Amendment No. 1 to Agreement and Plan of Merger, dated as of November 1, 2019, by and among the Company, PointR Data, Inc. and Paris Acquisition Corp
AMendment No. 1 to AGREEMENT AND PLAN OF MERGER
This AMENDMENT NO. 1 TO AGREEMENT AND PLAN OF MERGER (“Amendment”) dated November 1, 2019 is made with reference to that certain aGREEMENT AND PLAN OF MERGER (“merger Agreement”), made and entered into as of August 17, 2019 by and among Mateon Therapeutics Inc., a Delaware corporation having its principal office at 29397 Agoura Rd, Ste 107, Agoura Hills, CA 91301 (“Parent”), Paris Acquisition Corp., a Delaware corporation and a wholly-owned subsidiary of Parent (“Merger Sub”), PointR Data Inc., a Delaware corporation having its principal office at 960 Saratoga Avenue, San Jose, CA 95129 (the “Company”) and, with respect to Article VII hereof, Saran Saund, having his principal office at 2136 Creeden Way, Mountain View, CA 94040, as securityholder representative (the “Securityholder Representative”).
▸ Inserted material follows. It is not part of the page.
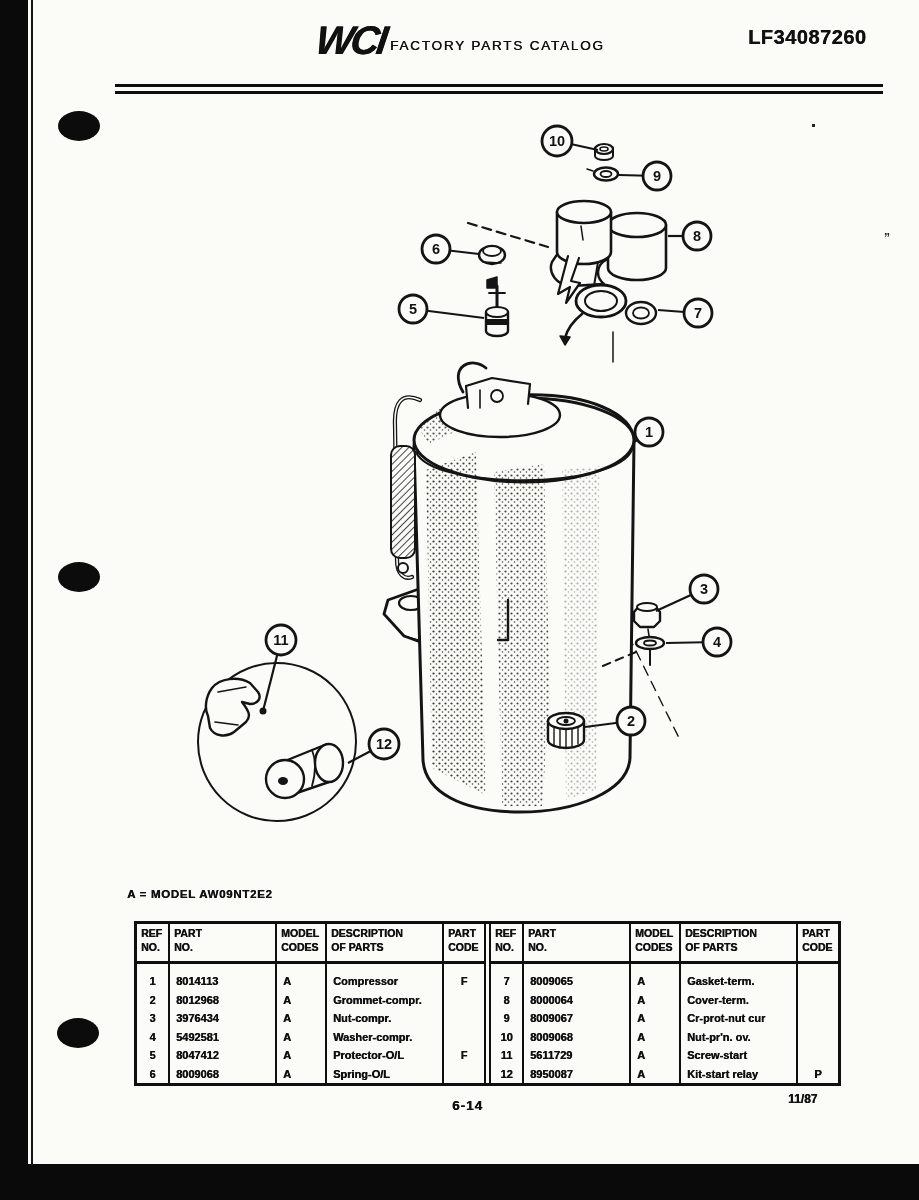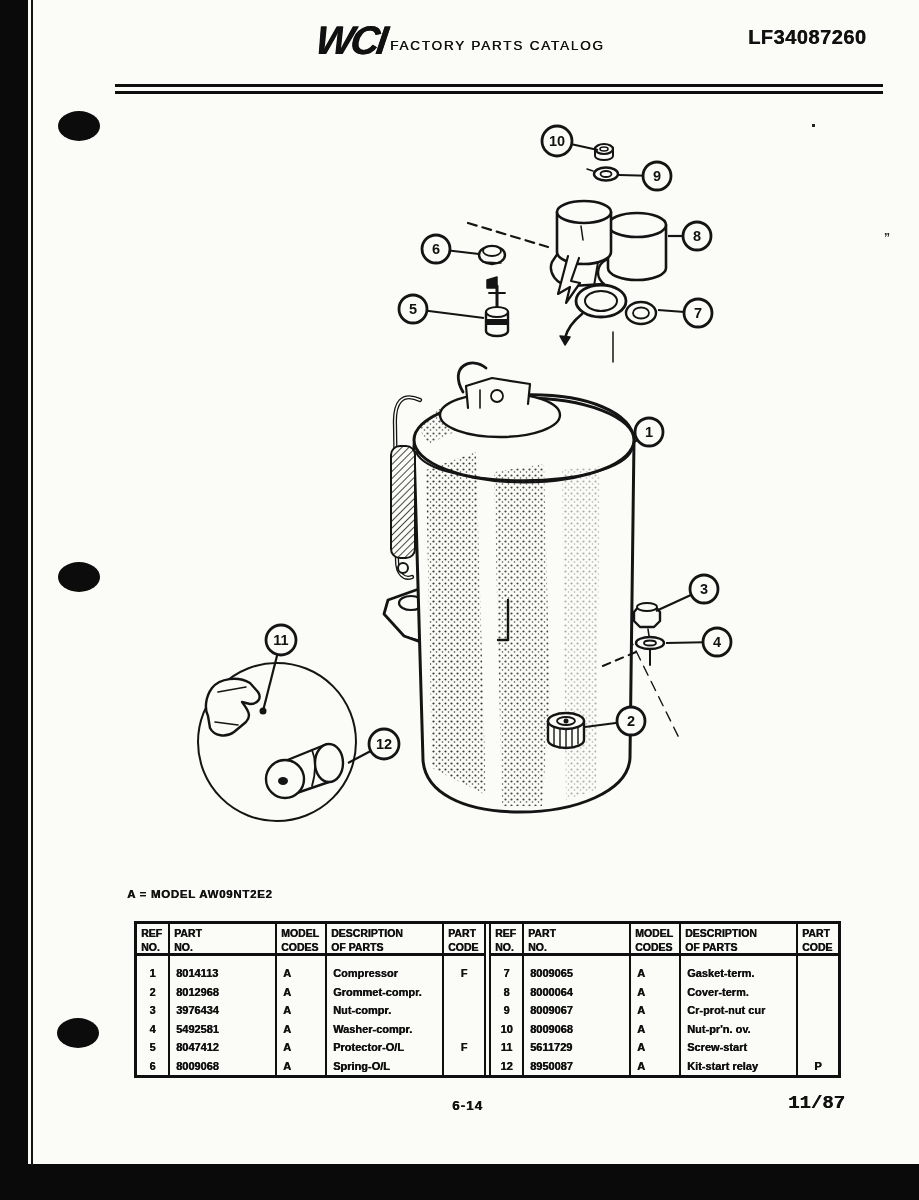"REF" .hc { height: 32px -> 40px }
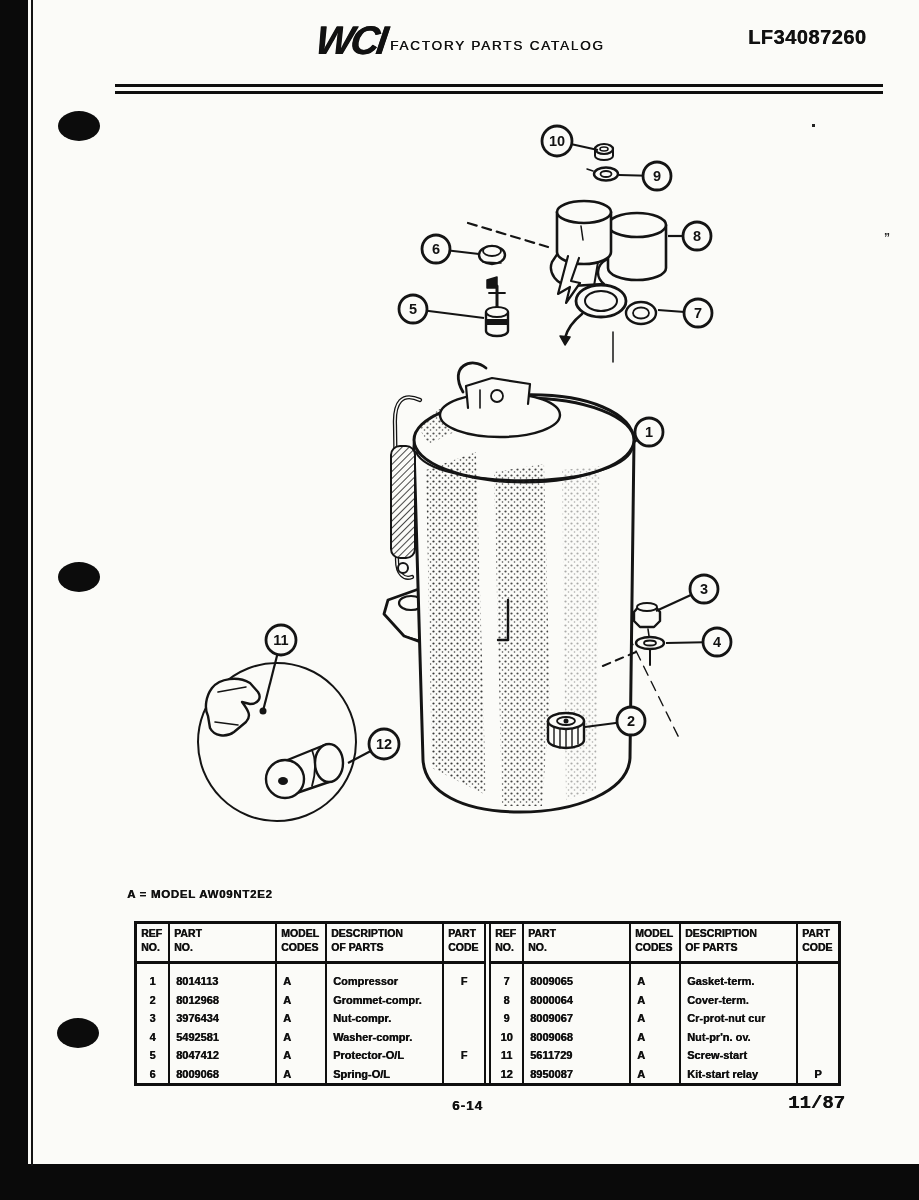"11/87" .rev-date { font-family: Liberation Mono, monospace -> none; font-size: 19px -> 12px }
Capitalized terms used, but not defined, herein shall have the meanings ascribed to them in the Merger Agreement.
A. The parties to the Merger Agreement have determined that an amendment is mutually desirable in order to address certain matters, and desire to amend the Merger Agreement as hereinafter provided; and
B. Section 9.5 of the Merger Agreement provides that except as is required by applicable law, the Merger Agreement may be amended by the parties thereto at any time by execution of an instrument in writing signed on behalf of the Parties to the Merger Agreement.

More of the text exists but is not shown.